Les séries québécoises n’en finissent plus de débarquer sur les écrans de télé français. Après «Un gars, une fille», voici «Les Invincibles», l’histoire de quatre types trentenaires qui décident de plaquer leur copine en simultané et signent un pacte pour ne pas rester maqué plus de deux semaines d’affilée. Alors que la série en est à sa troisième saison au Canada, le tournage de l’adaptation française vient de débuter ce lundi à Strasbourg, pour une diffusion sur Arte l’année prochaine.
 
La génération des hommes de 30 ans et leurs complexes, «c’est un sujet international», explique Matthieu Viala, le producteur de la série interrogé par 20minutes.fr.

Cap sur l'Europe

«Plus qu’une adaptation française, on voulait en faire une adaptation européenne», ajoute-t-il. Ce qui explique le choix de la ville de Strabourg qui, «par sa position politique et géographique, incarne bien l’Europe». Un moyen, par la suite, de vendre la série «sur tout le territoire européen», et pas qu’en l’Allemagne et en France, les pays dans lesquels émet la chaîne Arte.   

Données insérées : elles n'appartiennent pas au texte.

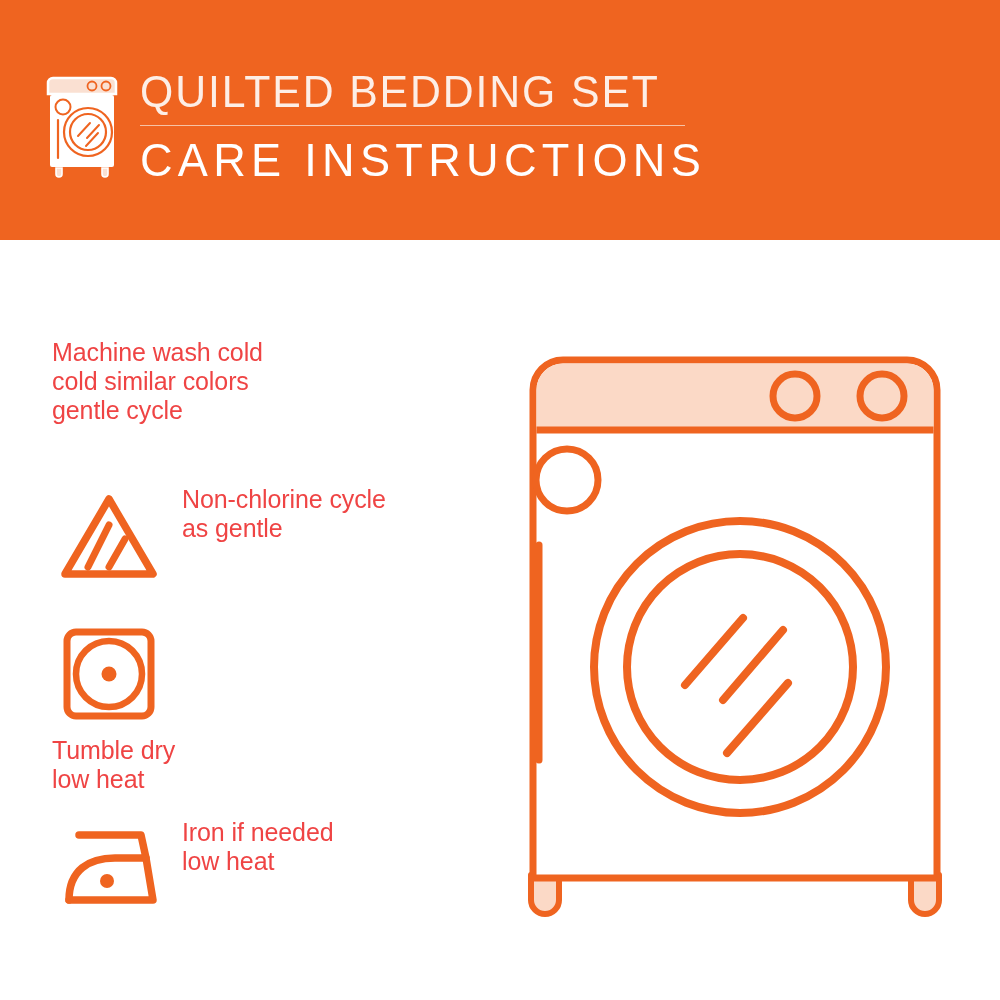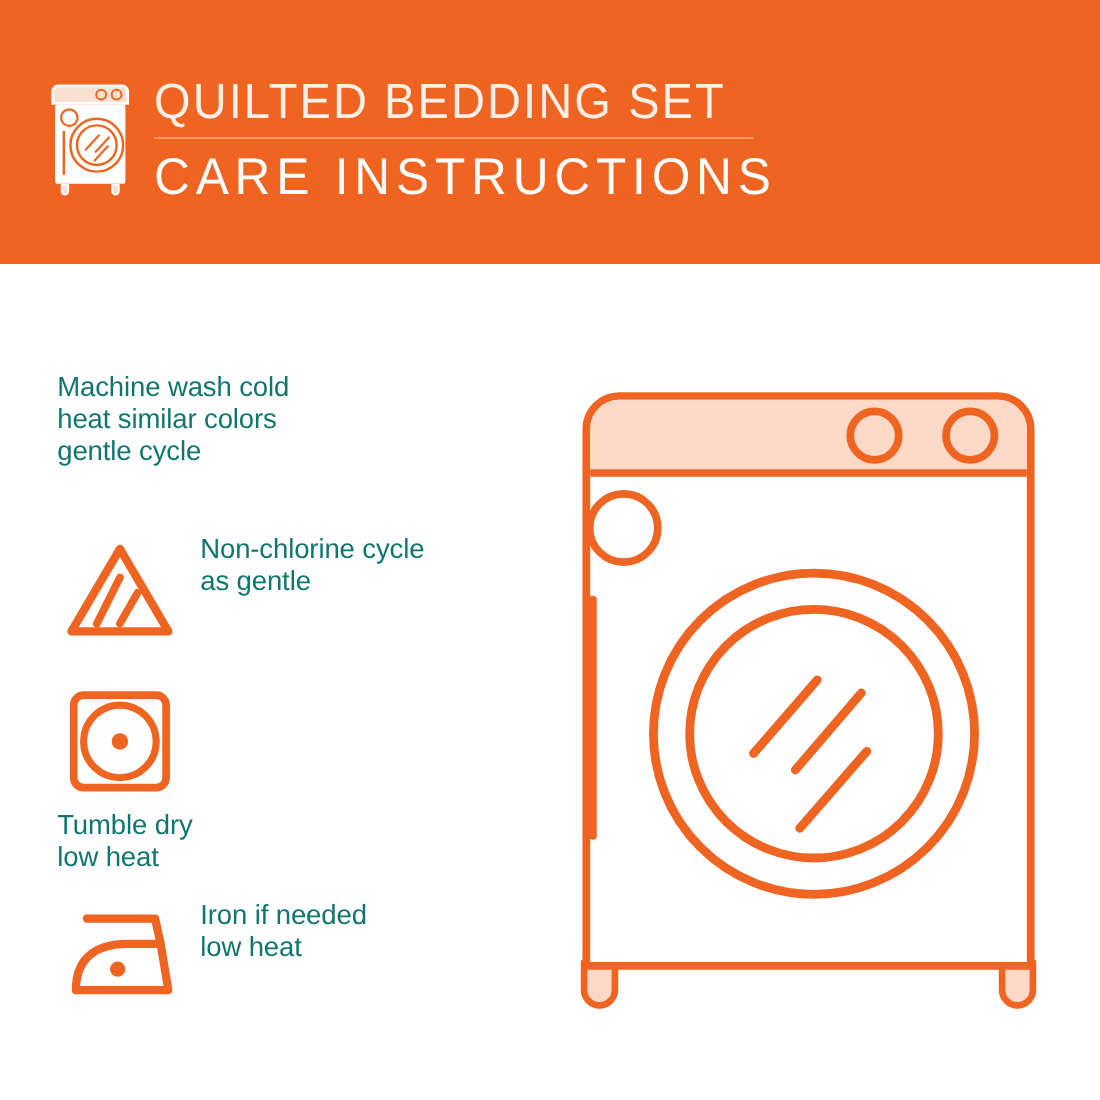--- a/index.html
+++ b/index.html
@@ -86,21 +86,21 @@
     flex: 0 0 130px;
     display: flex;
     align-items: center;
     justify-content: center;
   }
   .care-text {
     padding-left: 8px;
     font-family: "Liberation Sans", sans-serif;
     font-size: 25px;
     line-height: 29px;
-    color: #0f766e;
+    color: #ef4444;
     font-weight: 400;
     letter-spacing: -0.1px;
   }
   .care-text div { white-space: nowrap; }
 
   #row-wash   { top: 338px; }
   #row-bleach { top: 485px; }
   #row-dry    { top: 606px; flex-direction: column; }
   #row-iron   { top: 818px; }
 
@@ -148,21 +148,21 @@
     <div id="header-text">
       <div class="title-line1">QUILTED BEDDING SET</div>
       <div class="title-divider"></div>
       <div class="title-line2">CARE INSTRUCTIONS</div>
     </div>
   </div>
 
   <div class="care-row" id="row-wash">
     <div class="care-text">
       <div>Machine wash cold</div>
-      <div>heat similar colors</div>
+      <div>cold similar colors</div>
       <div>gentle cycle</div>
     </div>
   </div>
 
   <div class="care-row" id="row-bleach">
     <div class="care-symbol">
       <svg viewBox="0 0 120 100" width="120" height="100">
         <path d="M60 14 L104 89 H16 Z" fill="none" stroke="#ef6420" stroke-width="7.5" stroke-linejoin="round"></path>
         <line x1="60" y1="40" x2="39" y2="82" stroke="#ef6420" stroke-width="7" stroke-linecap="round"></line>
         <line x1="76" y1="54" x2="60" y2="82" stroke="#ef6420" stroke-width="7" stroke-linecap="round"></line>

Les différences entre versions française et canadienne
 
Qui dit adaptation dit changements par rapport à l’original. «Ça m'aurait plu aussi que la série soit vendue telle quelle, a confié François Létourneau, coauteur canadien de la série avec Jean-François Rivard. Mais le fait qu'ils la tournent à leur façon, ça représente une nouvelle aventure pour nous».

Aux commandes de l’adaptation française: Alexandre Castagnetti, auteur de «La chanson du dimanche» sur le Web, et Pierric Gantelmi d’Ille, qui a travaillé sur «Camping», «Disco» ou «Iznogoud». Parmi les acteurs, Lou Doillon, Clémentine Célarié et François Rollin, pour les plus connus.

Une boîte de nuit plutôt qu’un bar à strip-tease

Le titre ne va pas changer, assure le producteur français. «Mais on a resserré la série sur 8 épisodes au lieu de 12, pour quelque chose de plus rythmé et moins délité que l’écriture québécoise». De même, les relations entre personnages et certaines situations vont varier. Car en France, «il y a plus de non-dits qu’au Canada», ajoute le producteur qui précise que les Français vont davantage «en boîte de nuit que dans un bar à strip tease, contrairement aux pratiques d'Amérique du Nord.»